Saturday, November 21, 2015

Top Ten Giant Movie Monsters-- Part 2: Beware the Kraken!

5.  UNKNOWN--  "Cloverfield" (2008)  All that found footage.

4.  GAMERA--  "Gamera the Invisible" (1965)  Who'd have ever figured a giant flying turtle?

3.  THE KRAKEN--  "Clash of the Titans" (1981)  Hey, what about good ol' Capt. Jack?

2.  KING KONG--  "King Kong" (1933)  The big lug falls for te pretty little blonde.

1.  GODZILLA--  "Godzilla" (1954)  Ravaging Japanese cities for 61 years.

They didn't list my favorite, "The Beginning of the End" (1957)  Those giant grasshoppers who ate Chicago.

Godzilla Vs.

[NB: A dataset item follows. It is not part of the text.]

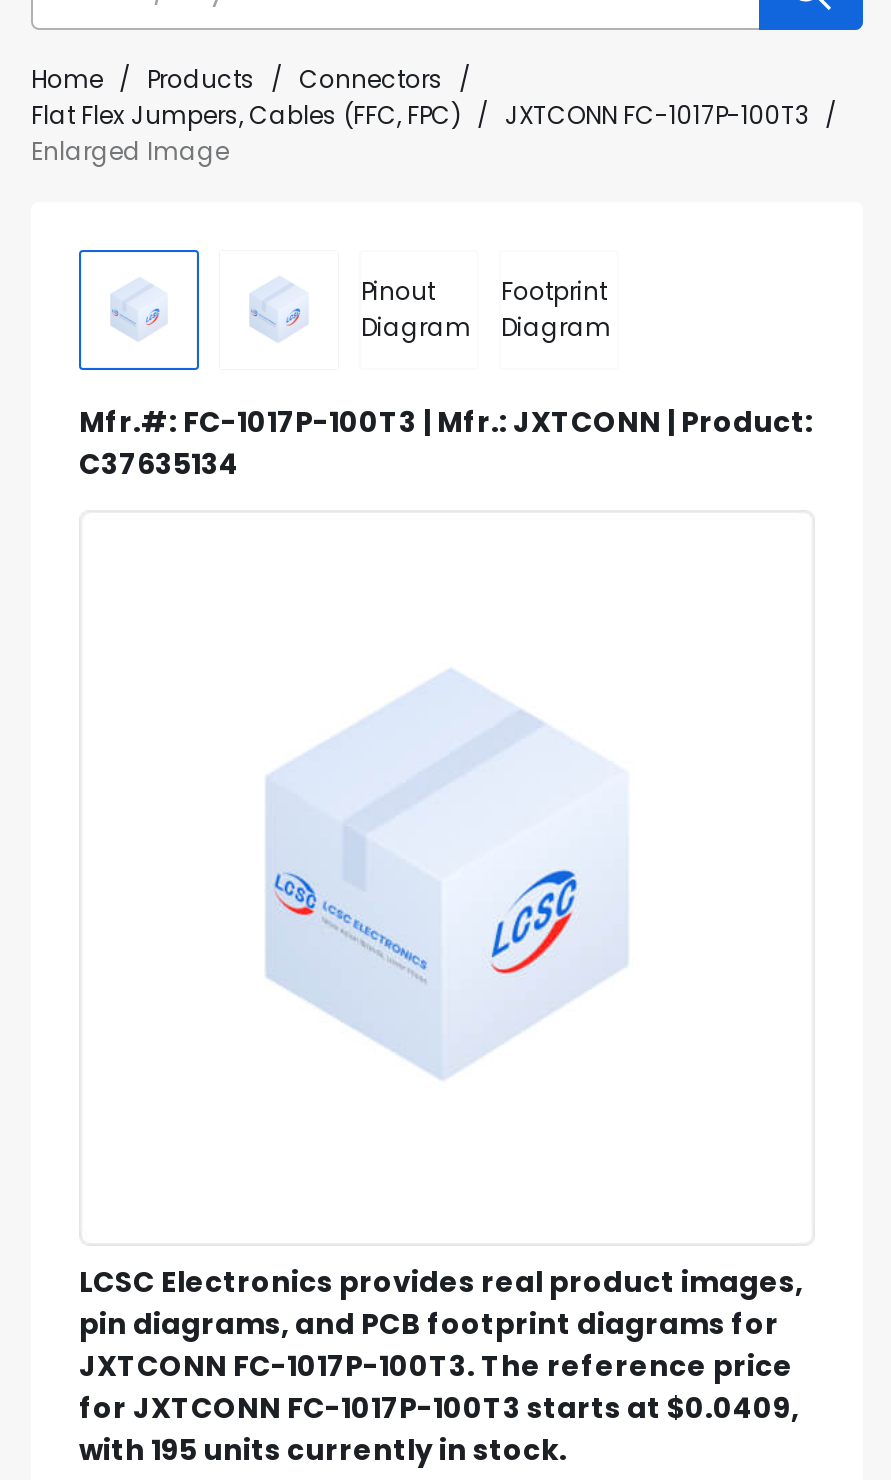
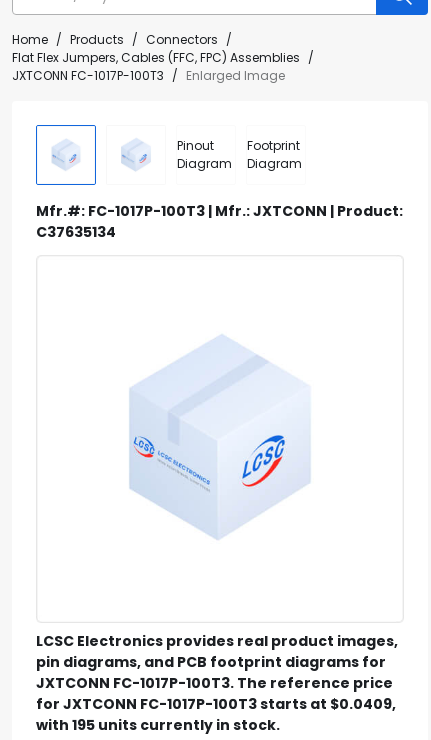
- Flat Flex Jumpers, Cables (FFC, FPC) / JXTCONN FC-1017P-100T3 /
- Enlarged Image
+ Flat Flex Jumpers, Cables (FFC, FPC) Assemblies /
+ JXTCONN FC-1017P-100T3 / Enlarged Image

King Kong.  --Cooter

Top Ten Giant Movie Monsters-- Part 1: Mothra

From the Oct. 8, 2011, Listverse.

10.  RANCOR--  "Star Wars: Return of the Jedi" (1983).  Jabba the Hut's pet.

9.  MOTHRA--  "Mothra" (1961)  Giant moth.

8.  REPTILICUS--  "Reptilicus" (1961)

7.  ANTS--  "Them!"  (1954)  See what you get with that nuclear testing.

6.  THE RHEDOSAURUS--  "The Beast from 20,000 Fathoms" (1953)

Mothra Vs. Godzilla.  --DaBigCoot

Spooky Chicago

From the October 3, 2011, Yahoo! Contributors Network "Spooky Chicago legends" by Janon Taylor.

There are hundreds of stories about ghosts in Chicago.  CNBC has named Chicago one of the most haunted cities in the United States.

Three Haunted Spots:

1.  RESURRECTION MARY-- Dating to the 1930s.  She was a teenager at a dance, got into an argument with her boyfriend and was hitchhiking home when she was struck by a car on Justice Avenue in Justice, Illinois.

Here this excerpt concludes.